La Corte di Cassazione ha pubblicato le motivazioni della sentenza del 30 maggio scorso sulla rilevanza penale della commercializzazione di prodotti derivati dalla Cannabis Sativa. “Non vale la legge sulla coltivazione per la commercializzazione di prodotti a base di cannabis sativa, in particolare foglie, infiorescenze, olio, resina, ma vige il testo delle droghe (Dpr 309/90)”. Vendere derivati della cannabis sativa è dunque illegale. Così la Cassazione, nelle motivazioni della sentenza, ha affermato che il commercio di questi prodotti rientra nella fattispecie di reato contenuta nel Testo unico sugli stupefacenti, che incrimina la commercializzazione di foglie, inflorescenze, olio e resina, derivati della cannabis, senza operare alcuna distinzione rispetto alla percentuale di Thc che deve essere presente in tali prodotti. “Ciò che occorre verificare – si legge nella sentenza – non è la percentuale di principio attivo contenuta della sostanza ceduta, bensì l’idoneità della medesima sostanza a produrre in concreto un effetto drogante”. Consiste in un reato “l’offerta a qualsiasi titolo, la distribuzione e la messa in vendita dei derivati della coltivazione della cannabis sativa”.

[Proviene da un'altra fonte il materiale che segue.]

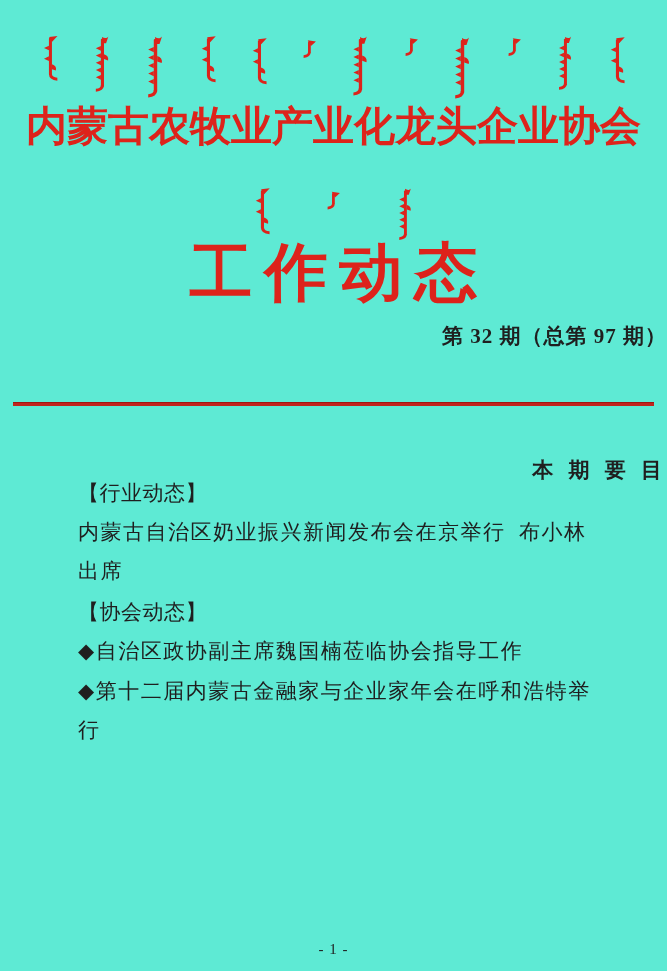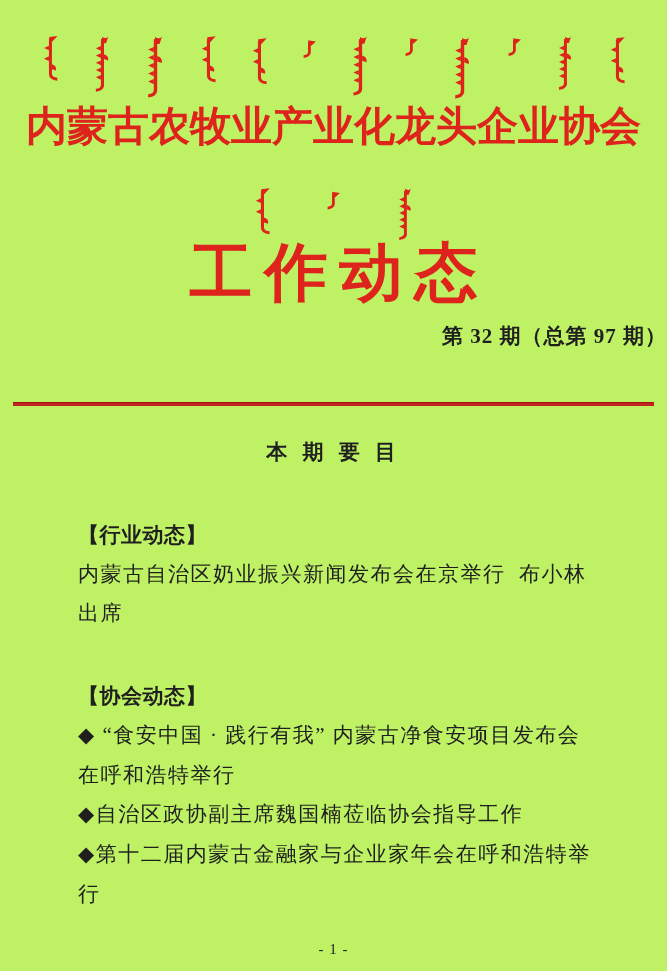--- a/index.html
+++ b/index.html
@@ -11,7 +11,7 @@
   .page{
     position:relative;
     width:667px;height:971px;
-    background:#bef264;
+    background:#5eead4;
     overflow:hidden;
     font-family:"Liberation Serif","DejaVu Serif",serif;
     color:var(--ink);

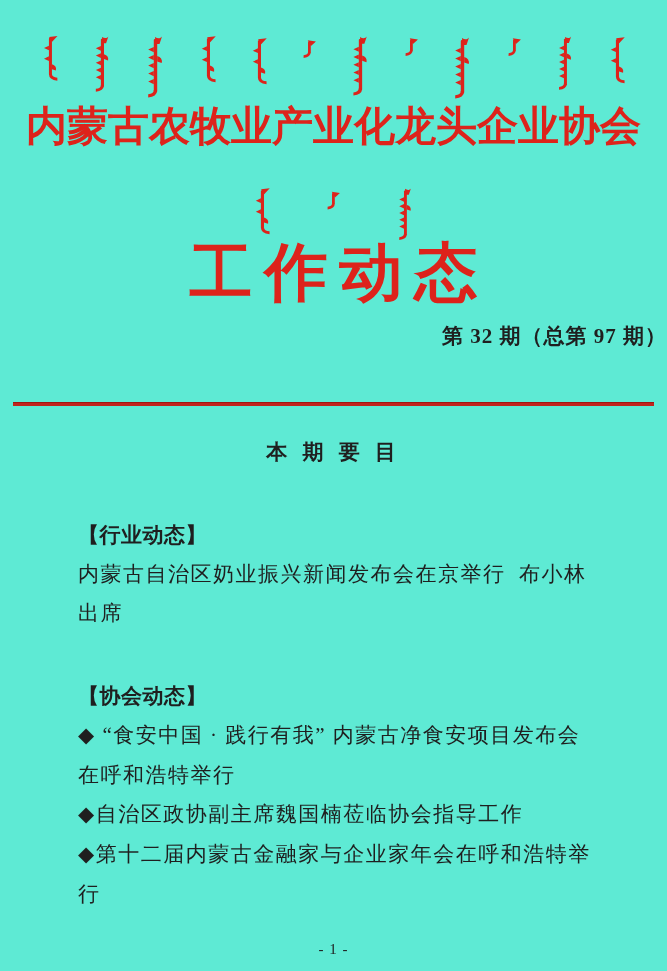--- a/index.html
+++ b/index.html
@@ -69,8 +69,8 @@
     border-top:1px solid #a01512;
   }
   .contents-heading{
-    position:absolute;top:438px;left:0;right:0;
-    text-align:center;
+    position:absolute;top:456px;left:0;right:0;
+    text-align:right;
     font-size:21px;font-weight:bold;
     letter-spacing:5px;
     white-space:pre-wrap;

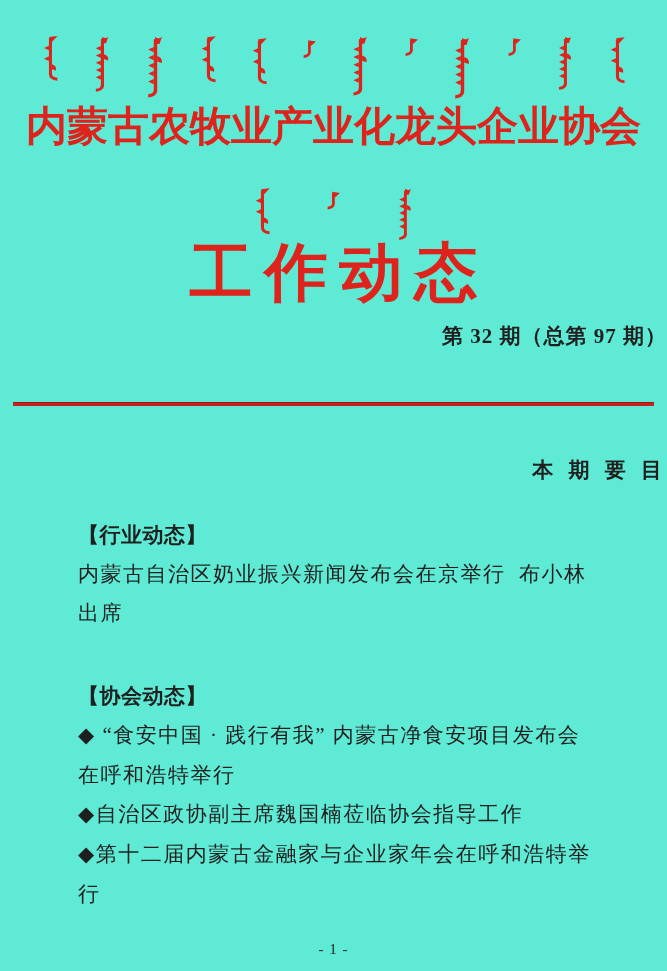--- a/index.html
+++ b/index.html
@@ -83,10 +83,9 @@
   }
   .section-label{
     font-family:"Liberation Sans","DejaVu Sans",sans-serif;
-    font-weight:bold;
+    font-weight:normal;
     letter-spacing:0.5px;
     white-space:pre-wrap;
-    margin-top:42px;
   }
   .toc-item{
     white-space:pre-wrap;

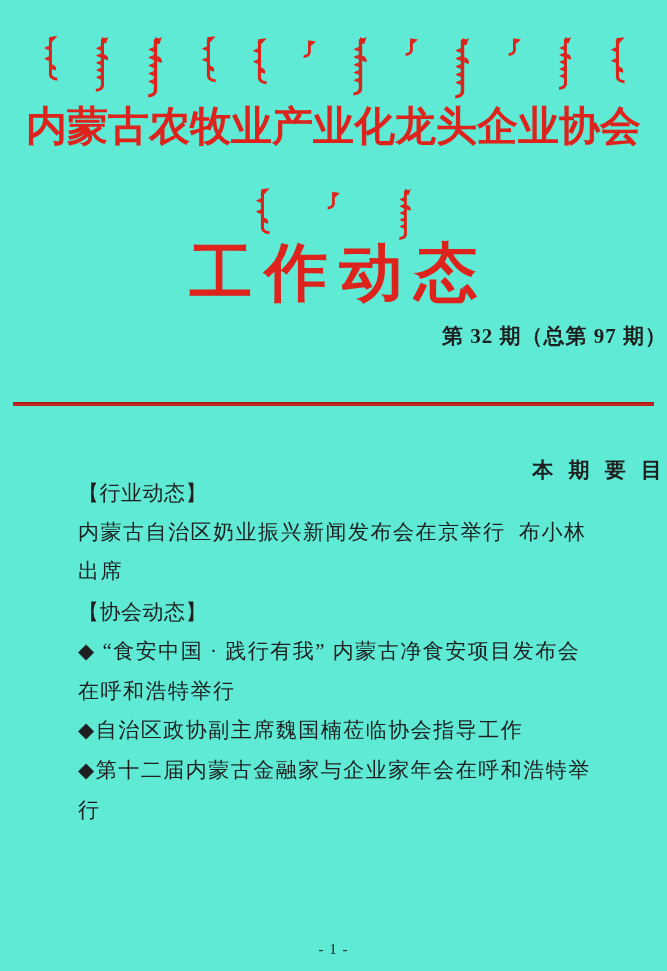--- a/index.html
+++ b/index.html
@@ -203,7 +203,6 @@
     <div class="section-label">【行业动态】</div>
     <div class="toc-item">内蒙古自治区奶业振兴新闻发布会在京举行  布小林出席</div>
     <div class="section-label">【协会动态】</div>
-    <div class="toc-item">◆ “食安中国 · 践行有我” 内蒙古净食安项目发布会在呼和浩特举行</div>
     <div class="toc-item">◆自治区政协副主席魏国楠莅临协会指导工作</div>
     <div class="toc-item">◆第十二届内蒙古金融家与企业家年会在呼和浩特举行</div>
   </div>

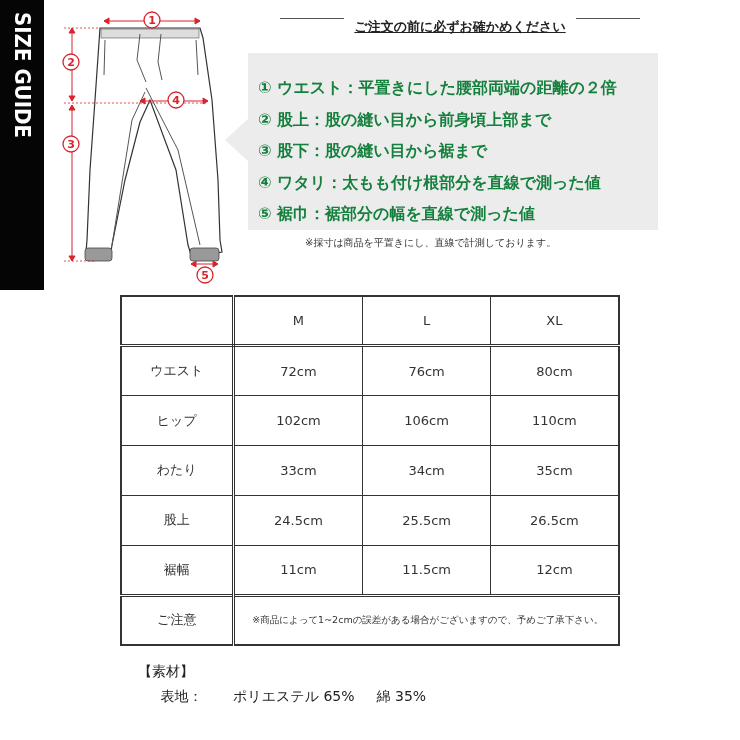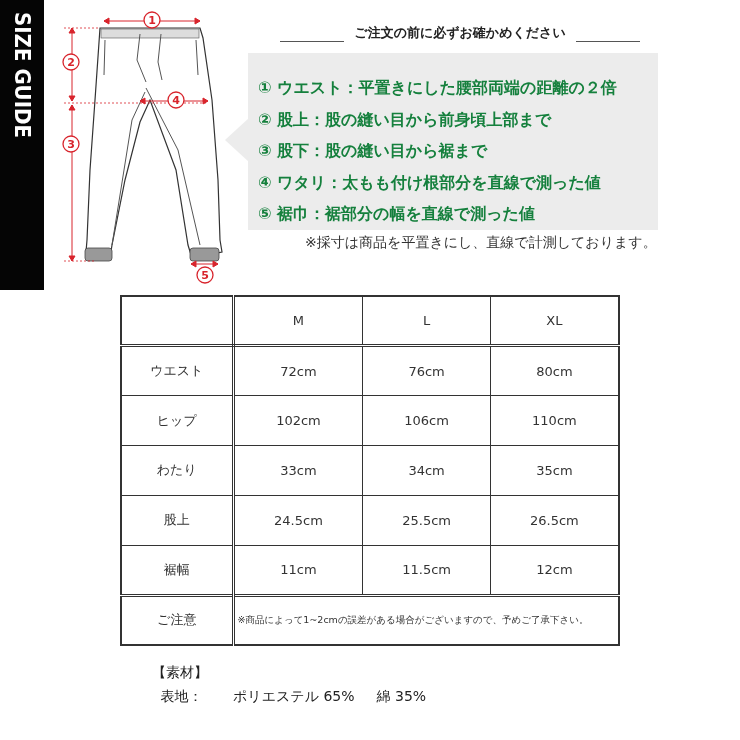--- a/index.html
+++ b/index.html
@@ -21,7 +21,7 @@
 
   .notice-header {
     position: absolute; left: 280px; top: 18px; width: 360px; height: 24px;
-    display: flex; align-items: flex-end; justify-content: center; gap: 10px;
+    display: flex; align-items: flex-start; justify-content: center; gap: 10px; text-decoration: underline;
   }
   .notice-header .line { flex: 1; height: 1px; background: #555; }
   .notice-header .title { font-size: 13px; font-weight: bold; color: #222; white-space: nowrap; }

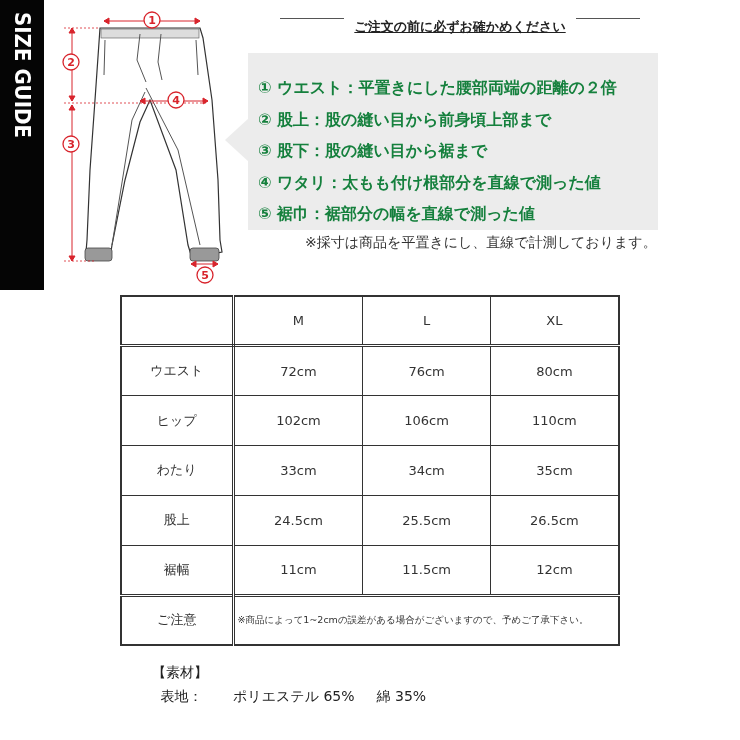--- a/index.html
+++ b/index.html
@@ -42,7 +42,7 @@
   }
 
   .disclaimer {
-    position: absolute; left: 305px; top: 236px; font-size: 14px; line-height: 13px; color: #333;
+    position: absolute; left: 305px; top: 236px; font-size: 10px; line-height: 13px; color: #333;
     white-space: nowrap;
   }
 

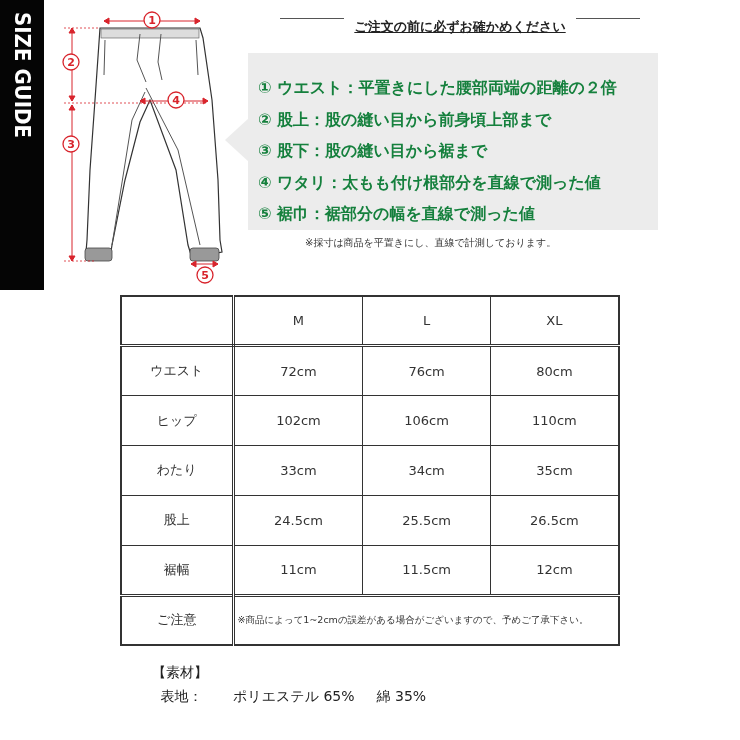--- a/index.html
+++ b/index.html
@@ -59,7 +59,7 @@
   table.size-table .first-col { border-right: 3px double #333; font-family: Liberation Mono, monospace; }
   table.size-table tr.head-row th { border-bottom: 3px double #333; }
   table.size-table tr.note-row td { border-top: 3px double #333; }
-  table.size-table td.note-text { font-size: 9.5px; text-align: left; padding-left: 3px; white-space: nowrap; margin-left: 12px; }
+  table.size-table td.note-text { font-size: 9.5px; text-align: center; padding-left: 3px; white-space: nowrap; margin-left: 12px; }
 
   .material { position: absolute; left: 130px; top: 660px; font-size: 14px; color: #222; }
   .material .mat-title { margin-left: 22px; height: 24px; line-height: 24px; }

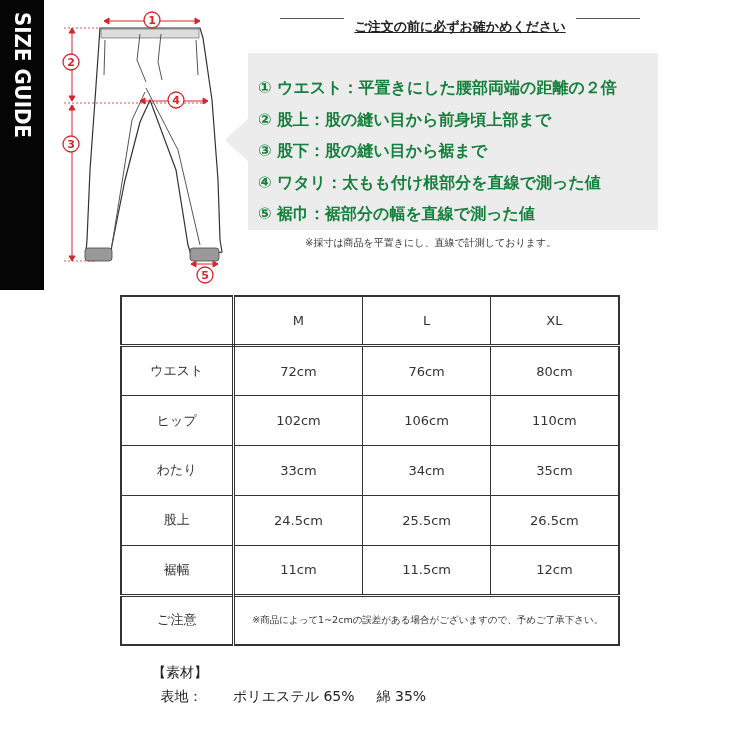--- a/index.html
+++ b/index.html
@@ -62,7 +62,7 @@
   table.size-table td.note-text { font-size: 9.5px; text-align: center; padding-left: 3px; white-space: nowrap; margin-left: 12px; }
 
   .material { position: absolute; left: 130px; top: 660px; font-size: 14px; color: #222; }
-  .material .mat-title { margin-left: 22px; height: 24px; line-height: 24px; }
+  .material .mat-title { margin-left: 8px; height: 24px; line-height: 24px; font-family: Liberation Mono, monospace; }
   .material .mat-row { height: 24px; line-height: 24px; white-space: nowrap; }
   .material .mat-label { display: inline-block; width: 103px; text-align: center; }
   .material .mat-gap { display: inline-block; width: 22px; }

Secondo la legge, poi, la canapa rappresenta una risorsa ma non nell’ottica della produzione di Hashish e Marijuana. “Dalla canapa – si legge nelle motivazioni – si possono ricavare fibre e carburanti, alimenti e cosmetici prodotti nel rispetto delle discipline dei propri settori, semilavorati come fibra, canapulo, polveri, cippato e una lunga serie di altri materiali, ma non hashish e marijuana”.
La Suprema Corte aveva decretato, con la sentenza dello scorso 30 maggio, il divieto di vendita dei derivati della cannabis sativa: foglie, inflorescenze, olio e resina non potranno più essere commercializzati salvo che tali prodotti siano in concreto privi di efficacia drogante. E proprio quest’ultimo passaggio aveva disseminato perplessità sulle motivazioni della sentenza. La cannabis light poteva essere venduta proprio perché conteneva una quantità più bassa di principio attivo di quello previsto dalle tabelle degli stupefacenti, le stesse che determinano le quantità minime per classificare la sostanza come droga o meno. Ma proprio la Cassazione, le cui sezioni avevano affrontato più volte, ed esprimendo pareri differenti, casi di vendita di cannabis light, in precedenza aveva individuato nella concentrazione inferiore allo 0,5% di thc le percentuali al cospetto delle quali non si è in presenza di capacità drogante.